“Taking a lead”
Dutch Transport Minister Camiel Eurlings promised that the Netherlands was “taking a lead” in getting Europe moving, but said its airspace could be closed again if ash levels rose.
Neighboring Germany will mostly maintain its no-fly zone until 1200 GMT.
Under the deal, which Kallas said would take effect from 0600 GMT, the area immediately around the volcano will remain closed.
But flights may be permitted in a wider zone with a lower concentration of ash, subject to local assessments and scientific advice, the European aviation control agency Eurocontrol said.
Airlines had declared numerous test flights problem-free over the past days, but experts disagree over how to measure the ash and who should decide it is safe to fly. A British Airways jet lost power in all four engines after flying through an ash cloud above the Indian Ocean in 1982.
France said it was reopening some airports to create air corridors to Paris. Italian airspace will open from 0600 GMT.
Eurocontrol said it expected up to 9,000 flights to have operated in Europe on Monday, a third of normal volume.
“The scale of the economic impact (on aviation) is now greater than 9/11, when U.S. airspace was closed for three days,” International Air Transport Association (IATA) head Giovanni Bisignani said.
Industry losses worldwide for passenger airlines and cargo companies could reach as much as $3 billion from the cloud, Helane Becker, an analyst with Jesup & Lamont Securities, told Reuters Insider on Monday. For U.S. airlines, she estimated the impact at $400 million to $600 million.
Disruption in Asia
Disruption extended far into Asia.
South Korea’s Incheon International Airport, the world’s fourth-busiest cargo handler in 2008, suffered 3,216 tons of lost shipments to Europe from April 16-19, the country’s customs agency says.
Japan Airlines said it had cancelled 55 European flights, affecting 14,277 passengers. All Nippon Airways (ANA) has cancelled 33 flights, affecting about 8,500.
Tokyo’s Narita airport offered stranded passengers free showers, hamburgers, access to rest areas and bus tours of the city.

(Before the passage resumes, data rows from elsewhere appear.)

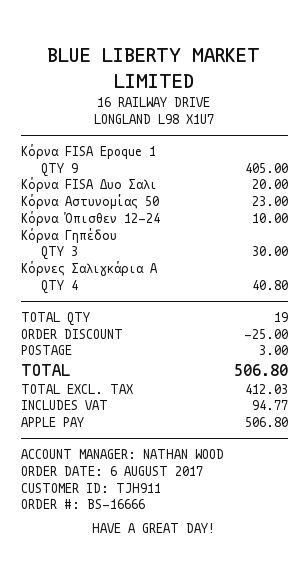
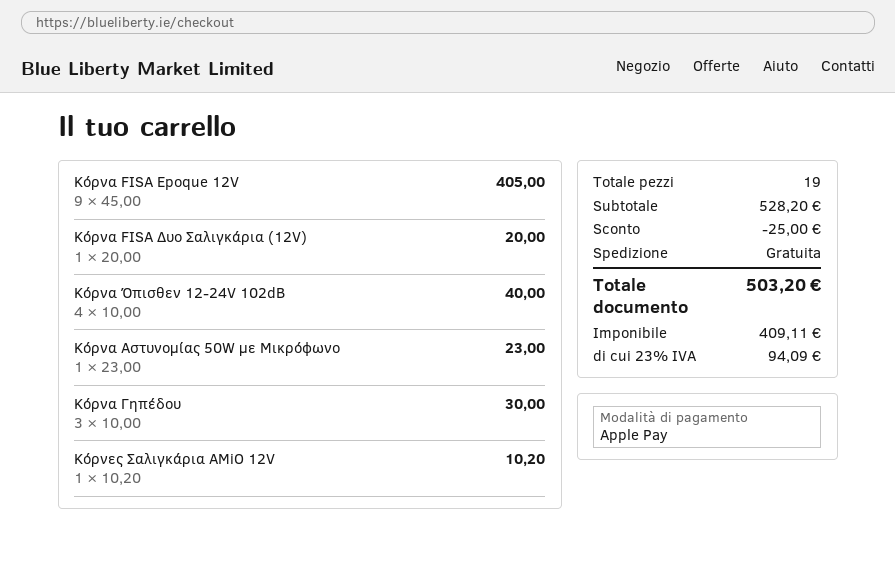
Κόρνα Όπισθεν 12-24: 1 for 10.00 -> 4 for 40.00
Κόρνες Σαλιγκάρια A: 4 for 40.80 -> 1 for 10.20
shipping: 3.00 -> 0.00
net: 412.03 -> 409.11
tax: 94.77 -> 94.09
total: 506.80 -> 503.20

About 140 passengers spent last night at the airport.
The China Daily said the bar on flights to Europe remained in effect and quoted a civil aviation spokeswoman as saying that “the situation might last for a few more days”.
In Singapore, a hub for travel throughout Asia, France’s ambassador urged French residents of the island state to take in compatriots stranded at the airport.
Millions of people have had travel disrupted or been stranded and forced to make long, expensive attempts to reach home by road, rail and sea, as well as missing days at work and school at the end of the busy Easter holiday season.
Britain was deploying three navy ships, including an aircraft carrier, to bring its citizens home from continental Europe. The British travel agents’ association ABTA estimated 150,000 Britons were stranded abroad. Washington said it was trying to help 40,000 Americans stuck in Britain.